Une note de service de la Direction Générale de Migration (DGM) a été partagée, révélant que le prophète Jules Mulindwa, fondateur des Églises Cité de Refuge, fait objet d’un mandat de recherche.
Cette information a rapidement enflammé l’opinion, laissant planer des doutes sur la liberté de mouvement et la situation judiciaire de ce leader religieux très suivi.

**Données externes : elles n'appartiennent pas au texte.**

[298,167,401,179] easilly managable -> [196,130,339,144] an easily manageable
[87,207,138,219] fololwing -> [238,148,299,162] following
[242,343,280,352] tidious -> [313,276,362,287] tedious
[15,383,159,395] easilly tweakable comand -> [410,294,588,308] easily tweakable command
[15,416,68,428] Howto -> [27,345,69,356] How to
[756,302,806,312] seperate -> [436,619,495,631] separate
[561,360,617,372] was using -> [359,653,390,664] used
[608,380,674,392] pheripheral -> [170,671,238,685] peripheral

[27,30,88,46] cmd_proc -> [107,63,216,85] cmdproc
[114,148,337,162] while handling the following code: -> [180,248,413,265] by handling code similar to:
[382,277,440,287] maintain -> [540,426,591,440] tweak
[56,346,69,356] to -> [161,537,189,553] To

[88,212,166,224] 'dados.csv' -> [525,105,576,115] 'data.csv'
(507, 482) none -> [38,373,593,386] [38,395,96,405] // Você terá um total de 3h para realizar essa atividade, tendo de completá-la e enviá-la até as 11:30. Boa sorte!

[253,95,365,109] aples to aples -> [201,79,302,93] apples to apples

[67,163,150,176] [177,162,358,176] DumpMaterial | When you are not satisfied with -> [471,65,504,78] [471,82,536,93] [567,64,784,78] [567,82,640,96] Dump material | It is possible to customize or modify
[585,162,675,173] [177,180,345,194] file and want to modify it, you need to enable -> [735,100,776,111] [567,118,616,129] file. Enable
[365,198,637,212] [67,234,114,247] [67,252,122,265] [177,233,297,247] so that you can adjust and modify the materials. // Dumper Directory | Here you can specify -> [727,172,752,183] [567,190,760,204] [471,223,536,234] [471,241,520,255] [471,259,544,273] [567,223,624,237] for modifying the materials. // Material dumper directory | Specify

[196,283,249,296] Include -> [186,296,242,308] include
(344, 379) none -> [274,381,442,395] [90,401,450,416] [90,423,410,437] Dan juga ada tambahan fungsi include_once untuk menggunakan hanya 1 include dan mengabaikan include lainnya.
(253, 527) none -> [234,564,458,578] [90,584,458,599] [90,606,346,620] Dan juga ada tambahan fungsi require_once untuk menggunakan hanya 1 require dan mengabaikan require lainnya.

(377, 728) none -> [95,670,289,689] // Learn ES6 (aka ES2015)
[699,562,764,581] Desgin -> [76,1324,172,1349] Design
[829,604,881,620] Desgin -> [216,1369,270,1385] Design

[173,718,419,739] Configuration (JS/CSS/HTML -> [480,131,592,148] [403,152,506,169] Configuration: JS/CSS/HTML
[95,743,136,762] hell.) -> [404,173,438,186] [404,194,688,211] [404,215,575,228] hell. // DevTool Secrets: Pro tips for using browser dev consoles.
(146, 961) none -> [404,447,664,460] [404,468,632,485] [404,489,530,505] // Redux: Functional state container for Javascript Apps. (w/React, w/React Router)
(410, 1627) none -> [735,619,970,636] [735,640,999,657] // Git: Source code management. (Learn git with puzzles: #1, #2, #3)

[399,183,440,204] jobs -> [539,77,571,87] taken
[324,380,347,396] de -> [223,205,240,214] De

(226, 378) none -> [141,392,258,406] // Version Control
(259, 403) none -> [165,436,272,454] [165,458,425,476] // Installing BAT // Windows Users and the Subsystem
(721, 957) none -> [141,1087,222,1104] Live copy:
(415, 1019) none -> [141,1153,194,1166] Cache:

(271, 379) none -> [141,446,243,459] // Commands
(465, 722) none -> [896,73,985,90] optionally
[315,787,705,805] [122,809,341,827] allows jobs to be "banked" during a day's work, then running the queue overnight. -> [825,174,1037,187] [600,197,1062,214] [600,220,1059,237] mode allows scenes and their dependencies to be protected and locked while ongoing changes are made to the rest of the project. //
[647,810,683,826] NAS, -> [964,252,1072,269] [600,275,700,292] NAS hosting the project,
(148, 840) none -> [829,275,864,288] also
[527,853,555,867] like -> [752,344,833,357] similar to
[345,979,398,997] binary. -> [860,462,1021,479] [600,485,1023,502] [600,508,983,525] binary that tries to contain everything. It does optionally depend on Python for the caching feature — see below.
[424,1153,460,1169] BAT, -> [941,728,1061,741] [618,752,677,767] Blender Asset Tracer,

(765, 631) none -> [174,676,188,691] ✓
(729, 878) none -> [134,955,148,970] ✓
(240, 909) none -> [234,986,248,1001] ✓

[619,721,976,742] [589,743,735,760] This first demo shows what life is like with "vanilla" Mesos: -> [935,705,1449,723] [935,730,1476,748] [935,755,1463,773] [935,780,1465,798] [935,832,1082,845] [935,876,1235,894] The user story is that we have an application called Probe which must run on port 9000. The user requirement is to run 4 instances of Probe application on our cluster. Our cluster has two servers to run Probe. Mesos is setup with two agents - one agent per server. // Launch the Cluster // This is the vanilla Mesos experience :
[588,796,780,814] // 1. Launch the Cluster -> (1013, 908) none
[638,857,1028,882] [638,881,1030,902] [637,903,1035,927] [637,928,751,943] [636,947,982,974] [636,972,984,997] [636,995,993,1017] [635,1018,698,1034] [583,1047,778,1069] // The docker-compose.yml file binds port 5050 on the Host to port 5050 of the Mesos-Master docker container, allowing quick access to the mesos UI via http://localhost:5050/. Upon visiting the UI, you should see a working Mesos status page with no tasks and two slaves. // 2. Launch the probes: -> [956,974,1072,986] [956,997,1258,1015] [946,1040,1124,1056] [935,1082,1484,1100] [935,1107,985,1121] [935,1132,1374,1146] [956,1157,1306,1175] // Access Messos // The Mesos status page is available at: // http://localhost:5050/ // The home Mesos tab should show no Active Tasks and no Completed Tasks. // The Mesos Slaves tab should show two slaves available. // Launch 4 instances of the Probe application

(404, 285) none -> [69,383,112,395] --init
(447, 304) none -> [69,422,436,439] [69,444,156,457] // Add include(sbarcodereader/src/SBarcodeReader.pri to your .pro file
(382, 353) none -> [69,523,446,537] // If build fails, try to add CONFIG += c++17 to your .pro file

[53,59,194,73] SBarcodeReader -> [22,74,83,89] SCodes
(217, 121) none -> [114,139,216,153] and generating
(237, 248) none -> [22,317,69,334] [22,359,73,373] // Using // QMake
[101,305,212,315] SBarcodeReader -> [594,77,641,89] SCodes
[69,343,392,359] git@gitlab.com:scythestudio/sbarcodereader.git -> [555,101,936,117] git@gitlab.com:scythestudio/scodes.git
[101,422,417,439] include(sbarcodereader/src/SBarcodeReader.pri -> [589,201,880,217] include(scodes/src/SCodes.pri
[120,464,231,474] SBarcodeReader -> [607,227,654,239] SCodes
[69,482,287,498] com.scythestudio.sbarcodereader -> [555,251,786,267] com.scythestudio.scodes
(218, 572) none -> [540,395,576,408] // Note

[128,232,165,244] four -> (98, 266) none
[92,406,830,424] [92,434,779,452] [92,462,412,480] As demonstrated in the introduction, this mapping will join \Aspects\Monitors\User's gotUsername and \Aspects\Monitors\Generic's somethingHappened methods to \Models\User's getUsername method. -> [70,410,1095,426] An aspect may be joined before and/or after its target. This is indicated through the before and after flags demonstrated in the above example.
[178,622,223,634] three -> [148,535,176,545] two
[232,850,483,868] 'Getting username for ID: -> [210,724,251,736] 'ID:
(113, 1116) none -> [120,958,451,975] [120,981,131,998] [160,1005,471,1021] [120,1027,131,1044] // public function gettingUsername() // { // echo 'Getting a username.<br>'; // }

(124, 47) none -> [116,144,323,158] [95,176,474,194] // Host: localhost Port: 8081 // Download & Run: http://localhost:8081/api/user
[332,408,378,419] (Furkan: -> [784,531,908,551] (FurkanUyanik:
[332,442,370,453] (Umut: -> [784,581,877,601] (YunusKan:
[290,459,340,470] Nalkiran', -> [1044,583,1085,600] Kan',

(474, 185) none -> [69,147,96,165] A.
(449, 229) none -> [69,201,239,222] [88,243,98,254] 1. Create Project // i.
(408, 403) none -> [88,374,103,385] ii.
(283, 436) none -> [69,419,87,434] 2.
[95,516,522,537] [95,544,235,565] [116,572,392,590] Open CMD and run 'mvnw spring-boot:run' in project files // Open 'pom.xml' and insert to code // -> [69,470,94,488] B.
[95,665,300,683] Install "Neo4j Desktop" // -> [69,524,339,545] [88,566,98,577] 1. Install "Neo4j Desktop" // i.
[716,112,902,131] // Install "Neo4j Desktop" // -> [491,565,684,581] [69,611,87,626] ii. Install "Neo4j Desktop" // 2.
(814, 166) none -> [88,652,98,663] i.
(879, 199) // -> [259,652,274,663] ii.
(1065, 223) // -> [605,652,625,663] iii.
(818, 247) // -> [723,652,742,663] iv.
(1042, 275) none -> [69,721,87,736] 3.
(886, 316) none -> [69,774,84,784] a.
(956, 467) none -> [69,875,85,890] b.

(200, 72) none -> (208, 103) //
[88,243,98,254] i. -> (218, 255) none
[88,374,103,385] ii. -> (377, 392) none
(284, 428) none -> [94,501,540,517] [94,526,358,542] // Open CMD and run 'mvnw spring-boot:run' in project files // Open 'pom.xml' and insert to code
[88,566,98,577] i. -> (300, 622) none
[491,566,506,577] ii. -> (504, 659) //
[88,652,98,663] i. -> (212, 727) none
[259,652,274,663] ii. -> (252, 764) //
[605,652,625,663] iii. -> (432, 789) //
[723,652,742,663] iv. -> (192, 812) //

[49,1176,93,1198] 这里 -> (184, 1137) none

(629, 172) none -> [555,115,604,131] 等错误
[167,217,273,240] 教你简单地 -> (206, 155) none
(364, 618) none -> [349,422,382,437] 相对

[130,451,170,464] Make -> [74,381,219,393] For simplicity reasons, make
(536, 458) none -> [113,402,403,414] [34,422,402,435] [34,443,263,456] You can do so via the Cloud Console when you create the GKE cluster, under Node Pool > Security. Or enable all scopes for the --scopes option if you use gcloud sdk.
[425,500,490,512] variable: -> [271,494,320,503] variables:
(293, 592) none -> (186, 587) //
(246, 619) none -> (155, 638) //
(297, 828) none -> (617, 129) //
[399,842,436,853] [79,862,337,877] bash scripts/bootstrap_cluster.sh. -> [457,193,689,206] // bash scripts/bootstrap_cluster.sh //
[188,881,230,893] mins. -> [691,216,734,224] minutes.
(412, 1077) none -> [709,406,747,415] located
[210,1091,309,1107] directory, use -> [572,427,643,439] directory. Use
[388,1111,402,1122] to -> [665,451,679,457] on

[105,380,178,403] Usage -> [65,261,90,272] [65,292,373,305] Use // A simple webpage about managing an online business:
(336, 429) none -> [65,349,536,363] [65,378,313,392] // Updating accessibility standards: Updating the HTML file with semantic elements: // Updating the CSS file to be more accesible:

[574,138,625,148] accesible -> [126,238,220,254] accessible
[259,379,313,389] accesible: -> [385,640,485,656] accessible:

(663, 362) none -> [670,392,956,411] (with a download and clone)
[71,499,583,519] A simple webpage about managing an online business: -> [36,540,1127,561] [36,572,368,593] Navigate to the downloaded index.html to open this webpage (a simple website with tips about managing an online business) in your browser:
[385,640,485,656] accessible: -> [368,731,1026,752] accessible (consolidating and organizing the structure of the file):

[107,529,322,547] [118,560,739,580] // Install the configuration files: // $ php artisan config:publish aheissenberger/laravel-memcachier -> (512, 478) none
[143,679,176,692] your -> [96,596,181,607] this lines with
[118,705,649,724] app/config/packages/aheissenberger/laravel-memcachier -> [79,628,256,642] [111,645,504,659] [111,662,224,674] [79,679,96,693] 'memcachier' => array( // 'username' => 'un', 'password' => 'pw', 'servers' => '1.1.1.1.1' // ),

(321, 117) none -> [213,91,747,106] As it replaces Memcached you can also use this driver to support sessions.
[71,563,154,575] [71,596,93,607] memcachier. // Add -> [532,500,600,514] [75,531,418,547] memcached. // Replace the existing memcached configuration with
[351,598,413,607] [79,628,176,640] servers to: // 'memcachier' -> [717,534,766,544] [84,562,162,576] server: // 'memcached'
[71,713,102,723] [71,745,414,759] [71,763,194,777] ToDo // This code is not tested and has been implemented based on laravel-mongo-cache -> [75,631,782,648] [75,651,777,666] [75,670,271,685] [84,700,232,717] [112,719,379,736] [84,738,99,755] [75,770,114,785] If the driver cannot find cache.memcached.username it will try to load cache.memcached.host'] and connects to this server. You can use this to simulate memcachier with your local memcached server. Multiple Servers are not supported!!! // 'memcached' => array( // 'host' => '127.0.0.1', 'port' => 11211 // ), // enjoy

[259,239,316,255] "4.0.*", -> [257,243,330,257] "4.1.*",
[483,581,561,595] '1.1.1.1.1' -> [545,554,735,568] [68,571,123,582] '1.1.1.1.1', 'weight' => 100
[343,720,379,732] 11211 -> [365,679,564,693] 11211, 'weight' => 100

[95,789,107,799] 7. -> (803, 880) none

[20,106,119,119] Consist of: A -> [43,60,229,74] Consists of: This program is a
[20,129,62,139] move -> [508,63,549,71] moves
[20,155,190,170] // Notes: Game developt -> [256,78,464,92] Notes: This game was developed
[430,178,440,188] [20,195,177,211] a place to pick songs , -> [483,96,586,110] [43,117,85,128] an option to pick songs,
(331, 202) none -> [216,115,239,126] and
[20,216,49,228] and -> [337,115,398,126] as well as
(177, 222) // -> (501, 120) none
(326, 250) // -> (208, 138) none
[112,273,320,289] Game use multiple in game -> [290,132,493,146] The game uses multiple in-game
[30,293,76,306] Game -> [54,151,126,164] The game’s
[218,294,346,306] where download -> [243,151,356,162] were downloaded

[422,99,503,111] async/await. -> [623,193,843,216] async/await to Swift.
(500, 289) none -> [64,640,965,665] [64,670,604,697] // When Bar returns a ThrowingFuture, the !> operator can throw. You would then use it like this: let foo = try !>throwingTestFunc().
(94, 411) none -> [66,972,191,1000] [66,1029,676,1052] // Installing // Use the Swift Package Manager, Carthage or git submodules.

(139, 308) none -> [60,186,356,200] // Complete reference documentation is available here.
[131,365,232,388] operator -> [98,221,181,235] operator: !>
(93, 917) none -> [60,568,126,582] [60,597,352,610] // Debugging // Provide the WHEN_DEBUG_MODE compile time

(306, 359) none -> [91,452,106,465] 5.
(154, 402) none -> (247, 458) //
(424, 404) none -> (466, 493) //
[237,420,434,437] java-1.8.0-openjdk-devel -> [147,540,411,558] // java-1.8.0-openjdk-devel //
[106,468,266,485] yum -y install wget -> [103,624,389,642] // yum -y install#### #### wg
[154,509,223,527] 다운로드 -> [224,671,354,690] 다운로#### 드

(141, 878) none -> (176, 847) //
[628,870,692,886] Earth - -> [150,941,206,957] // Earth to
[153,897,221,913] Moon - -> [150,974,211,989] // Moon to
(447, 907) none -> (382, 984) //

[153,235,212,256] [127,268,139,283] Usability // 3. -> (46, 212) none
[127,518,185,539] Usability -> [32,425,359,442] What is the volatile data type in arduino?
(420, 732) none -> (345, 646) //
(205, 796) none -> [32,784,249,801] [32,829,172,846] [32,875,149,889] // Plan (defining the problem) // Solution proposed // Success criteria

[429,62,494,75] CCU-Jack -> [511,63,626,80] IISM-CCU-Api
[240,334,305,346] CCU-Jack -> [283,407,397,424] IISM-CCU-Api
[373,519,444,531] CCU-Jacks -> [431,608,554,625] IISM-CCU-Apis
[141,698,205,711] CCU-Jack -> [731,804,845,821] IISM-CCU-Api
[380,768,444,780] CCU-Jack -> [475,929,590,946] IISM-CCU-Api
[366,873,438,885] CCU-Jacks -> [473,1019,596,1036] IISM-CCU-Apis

Face à cette polémique grandissante, ses proches sont sortis du silence pour apporter leur version des faits et dénoncer ce qu’ils qualifient de “campagne de diffamation orchestrée”.
“Le prophète circule librement, personne ne le recherche”
Maître Lufungulo, se disant avocat de l’Église Cité de Refuge et proche du prophète Mulindwa, a tenu à réfuter formellement les allégations propagées foulant au pied cette note officielle :
« L’église est à l’échangeur de Limete, non loin du parquet général de Matete qui connaît son adresse et le voit passer chaque jour devant ses portes pour aller prêcher. Dans l’intention de nuire à sa réputation, les gens publient sans donner la réaction de la DGM, du parquet de Matete ni du prophète Mulindwa Jules », a-t-il déclaré.
L’avocat affirme avoir entrepris des démarches officielles pour vérifier la nature du dossier évoqué dans la fameuse note :
« Nous avons été au parquet et nous avons contacté la DGM. Nous n’allons pas parler à la place de la DGM », écrit-il, tout en assurant que les autorités judiciaires compétentes nient tout lien entre le dossier mentionné et les accusations.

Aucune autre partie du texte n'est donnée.